Malkin bests Ovechkin's best

ROB LONGLEY, SUN MEDIA

, Last Updated: 10:53 AM ET

WASHINGTON -- The Penguins couldn't stop Alex Ovechkin from putting on another show last night, and they couldn't hit him much either -- as tempting as it would have been for those determined to exact revenge on the Russian superstar.

The league's reigning MVP scored a pair of goals, but the Penguins managed to hurt Ovechkin where it should matter most, hitting the lottery with a fluky overtime goal and a dramatic 4-3 win to silence the rocking red Verizon Center.

Evgeni Malkin, a considerable talent in his own right, was the holder of the winning ticket just 3:28 into the extra period on a goal that may ultimately rip the heart out of the Caps.

The winner, which bounced off the stick of Caps defenceman Tom Poti and through the legs of goaltender Simeon Varlamov, turned the fired-up crowd forlorn just like that.

In three games over four nights, the Caps have twice lost in overtime and have gone from 2-0 series leaders to the brink of elimination.

"These games come down to mistakes and bounces," said Penguins captain Sidney Crosby, whose team can wrap up the Eastern Conference semi-final with a win tomorrow night back in Pittsburgh.

"We have been able to make a few less (mistakes) and we got a good bounce on the winner."

The loss spoiled another sensational effort from Ovechkin, who has alternated from hero to villain, but is every night, it seems, the can't-miss part of the show.

Even though they couldn't control him last night, the Penguins were determined to hand Ovechkin a defeat, the sensible retribution for the Russian star's knee-on-knee hit that cost them defenceman Sergei Gonchar the night before.

That message was delivered in a heart-to-heart chat Pens defenceman Brooks Orpik had with his wounded teammate early yesterday after learning Ovechkin was not going to be suspended.

"I talked to Gonch after breakfast and he told us the best way to get back at (Ovechkin) is to beat him," said Orpik, who was involved in a brief skirmish with the Capitals winger at the end of the first period.

"Coming from the guy who got injured, that was a pretty clear message."

The Penguins heard it loud and clear, bringing an energy level that made it tough to believe the teams had played just 24 hours earlier back in Pittsburgh.

When the Caps showed they were willing to match that effort, the stage was set for yet another entertaining night in a series that has delivered nothing but.

As much as it was Ovechkin stealing the show for the Caps, lesser lights shined for the Penguins.

STAAL, COOKE SCORE

First there was centre Jordan Staal getting his first of the playoffs on his 27th shot to open the scoring 5:17 into the second period.

Then there was Matt Cooke, who also scored his first of the post-season at 6:27 of the third, a goal that gave the Penguins a 3-2 lead.

How fulfilling would that have been had it stood as a game-winner, given that Cooke was one of the most disgusted at Ovechkin's hit the night before?

But Great Eight wasn't done, forcing overtime with his second of the night, a quick one-time release off a pass from Nicklas Backstrom with just 4:08 remaining.

Though his game-winner was no thing of beauty, it was another strong night for Malkin, who showed once again that he shouldn't be left out of any discussion over the best player in the game involving Crosby and Ovechkin.

With his team trailing 2-1, Malkin dazzled and duped the Caps with a between-the-legs drop pass to Ruslan Fedotenko, who blasted home the equalizer just 51 seconds into the third period.

Malkin's skills came in handy earlier in overtime, as well.
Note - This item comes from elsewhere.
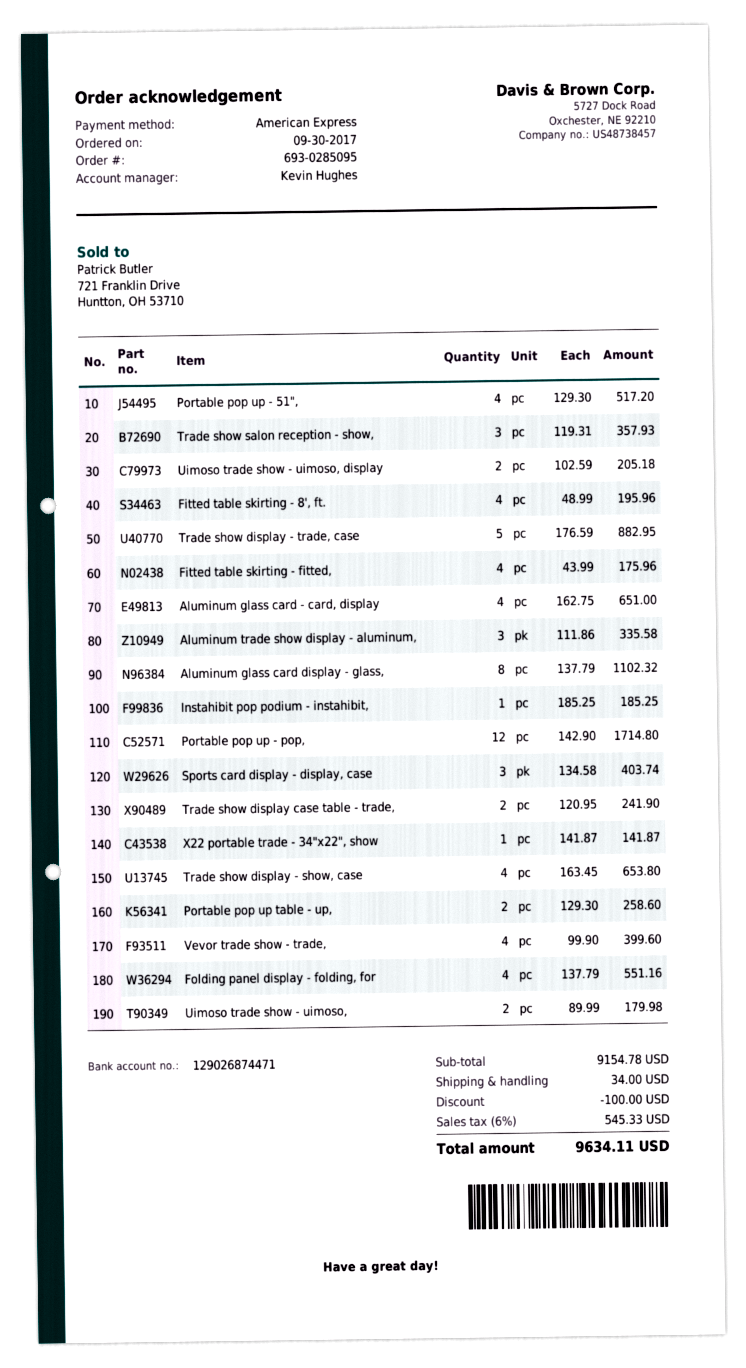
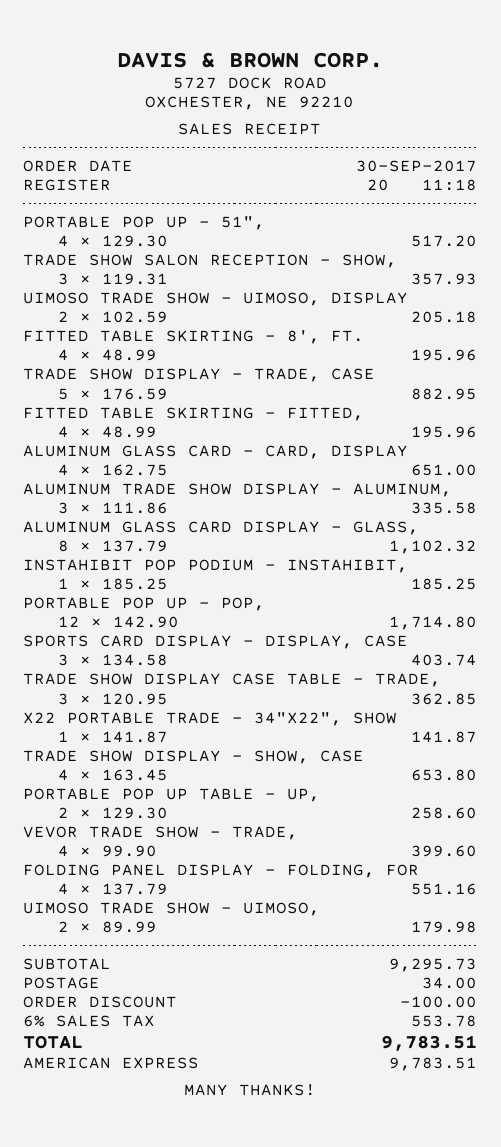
Fitted table skirting - fitted,: 4 x 43.99 = 175.96 -> 4 x 48.99 = 195.96
Trade show display case table - trade,: 2 x 120.95 = 241.90 -> 3 x 120.95 = 362.85
subtotal: 9154.78 -> 9295.73
tax: 6% = 545.33 -> 6% = 553.78
total: 9634.11 -> 9783.51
After bursting through the Caps defence on his way to a breakaway, the regular-season scoring leader was hauled down by Milan Jurcina at 1:29 of the extra period.

One second before Jurcina was to return, Malkin scored the winner.

"It was kind of a lucky goal, but it was a goal," Ovechkin said. "Our team understands there's only one more chance for us to move forward."

That's assuming they can slam it out of reverse first.